Your job with the data below is to output exactly the lines from the one holding "- We assume" down to the one holding "to $151 million", both included, and no others.

══ Provided records ══

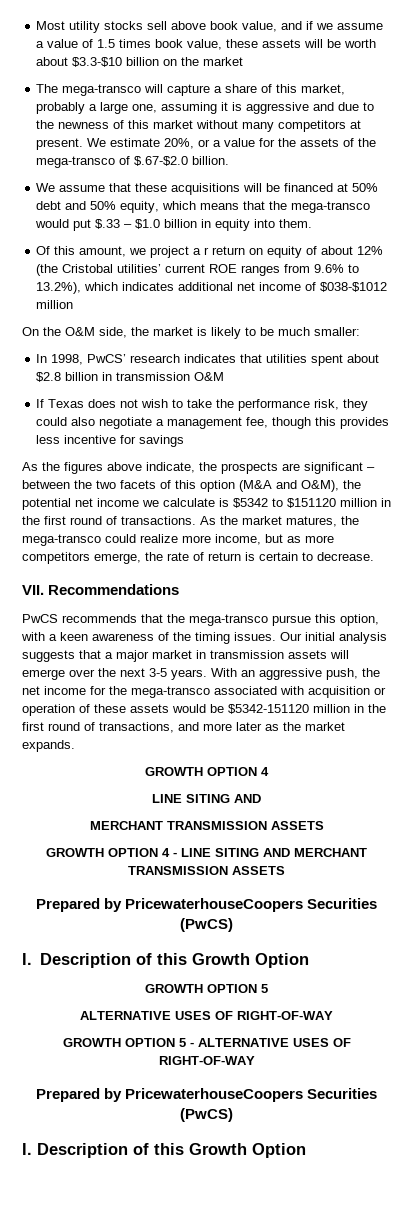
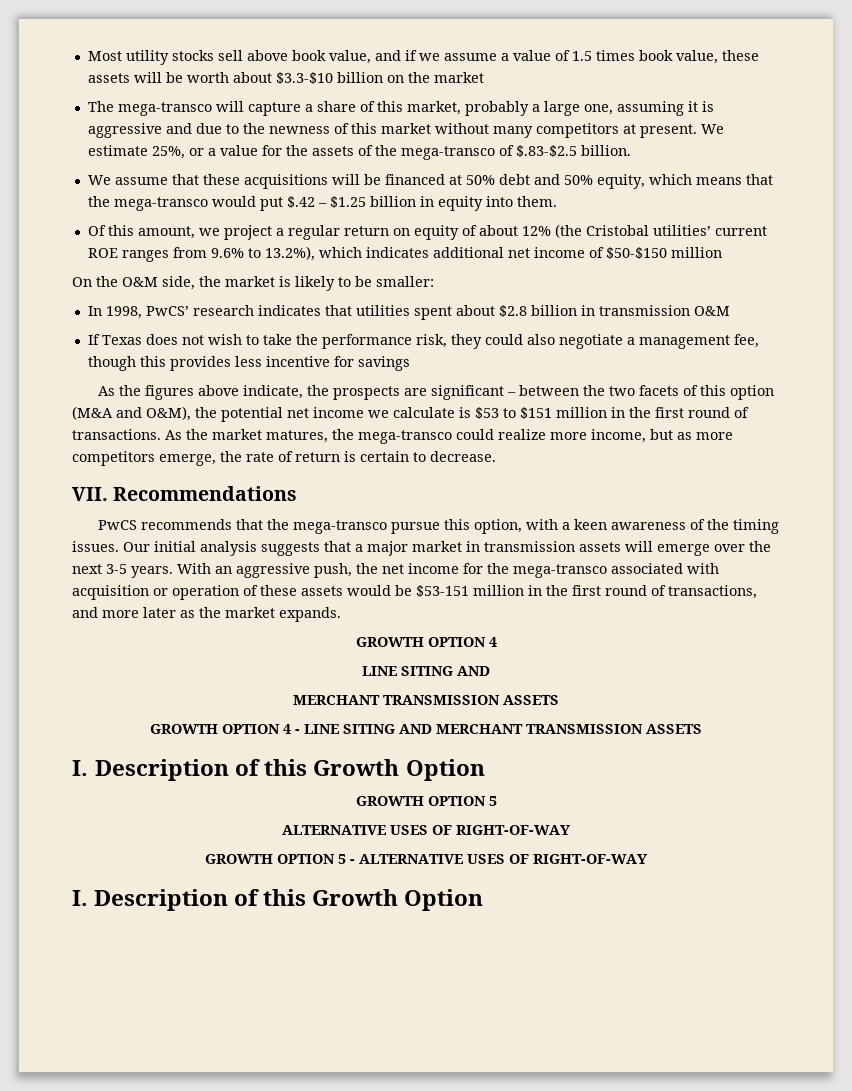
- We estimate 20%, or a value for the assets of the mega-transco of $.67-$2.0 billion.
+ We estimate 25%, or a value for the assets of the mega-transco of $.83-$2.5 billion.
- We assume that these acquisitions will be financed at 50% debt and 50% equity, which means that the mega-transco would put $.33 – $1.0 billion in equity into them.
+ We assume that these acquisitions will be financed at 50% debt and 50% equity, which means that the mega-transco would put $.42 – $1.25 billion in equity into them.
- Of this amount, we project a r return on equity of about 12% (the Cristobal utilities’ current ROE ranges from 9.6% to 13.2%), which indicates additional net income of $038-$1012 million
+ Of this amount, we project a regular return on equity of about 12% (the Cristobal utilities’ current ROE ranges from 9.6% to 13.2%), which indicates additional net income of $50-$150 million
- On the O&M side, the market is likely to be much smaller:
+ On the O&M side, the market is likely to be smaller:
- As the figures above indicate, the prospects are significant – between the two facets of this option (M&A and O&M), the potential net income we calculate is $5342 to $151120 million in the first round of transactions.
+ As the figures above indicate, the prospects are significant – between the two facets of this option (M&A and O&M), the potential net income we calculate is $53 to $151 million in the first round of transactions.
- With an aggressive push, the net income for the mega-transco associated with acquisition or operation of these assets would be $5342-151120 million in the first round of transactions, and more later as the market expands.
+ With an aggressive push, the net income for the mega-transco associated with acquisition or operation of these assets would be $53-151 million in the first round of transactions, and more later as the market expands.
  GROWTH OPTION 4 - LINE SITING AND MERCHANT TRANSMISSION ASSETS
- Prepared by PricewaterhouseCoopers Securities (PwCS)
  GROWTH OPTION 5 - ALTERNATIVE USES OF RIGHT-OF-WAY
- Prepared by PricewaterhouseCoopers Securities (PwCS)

═══
══ Provided records ══

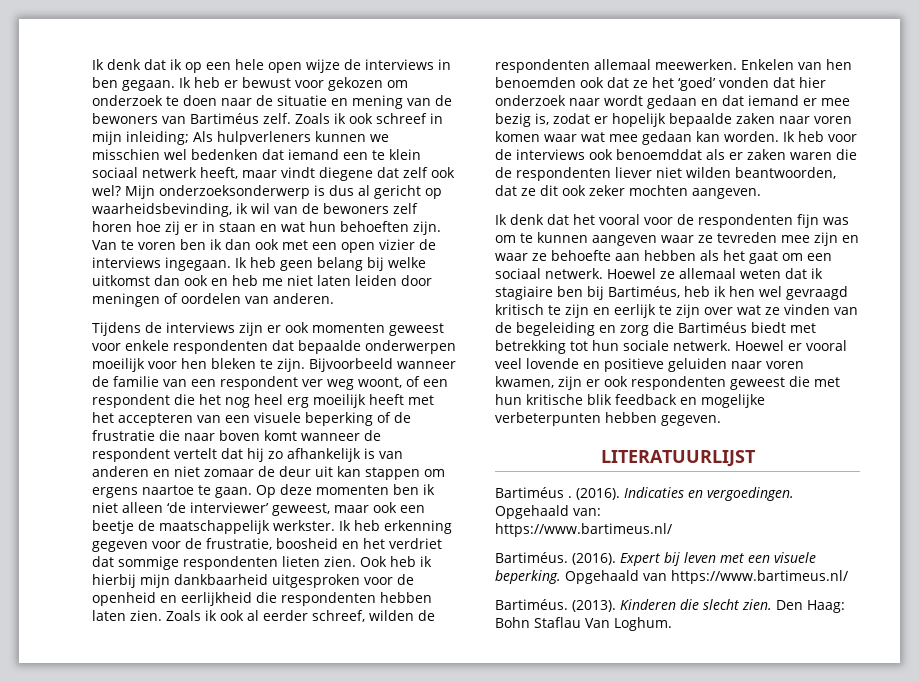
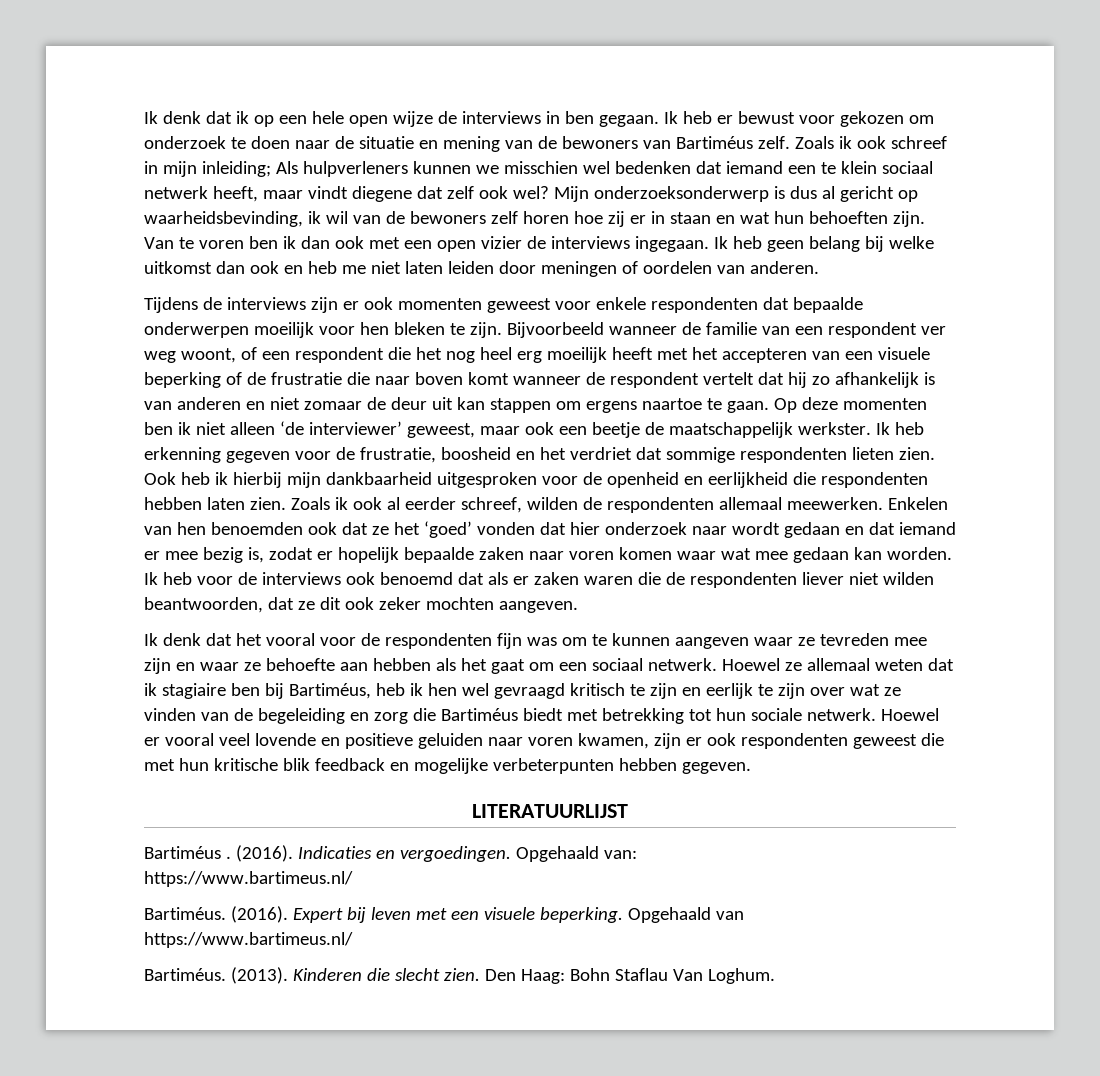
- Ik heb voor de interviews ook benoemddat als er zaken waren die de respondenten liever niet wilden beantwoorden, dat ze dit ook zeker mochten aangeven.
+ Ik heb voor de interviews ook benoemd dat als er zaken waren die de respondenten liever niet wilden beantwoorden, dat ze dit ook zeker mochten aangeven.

═══

• [Exercise output]
- We assume that these acquisitions will be financed at 50% debt and 50% equity, which means that the mega-transco would put $.33 – $1.0 billion in equity into them.
+ We assume that these acquisitions will be financed at 50% debt and 50% equity, which means that the mega-transco would put $.42 – $1.25 billion in equity into them.
- Of this amount, we project a r return on equity of about 12% (the Cristobal utilities’ current ROE ranges from 9.6% to 13.2%), which indicates additional net income of $038-$1012 million
+ Of this amount, we project a regular return on equity of about 12% (the Cristobal utilities’ current ROE ranges from 9.6% to 13.2%), which indicates additional net income of $50-$150 million
- On the O&M side, the market is likely to be much smaller:
+ On the O&M side, the market is likely to be smaller:
- As the figures above indicate, the prospects are significant – between the two facets of this option (M&A and O&M), the potential net income we calculate is $5342 to $151120 million in the first round of transactions.
+ As the figures above indicate, the prospects are significant – between the two facets of this option (M&A and O&M), the potential net income we calculate is $53 to $151 million in the first round of transactions.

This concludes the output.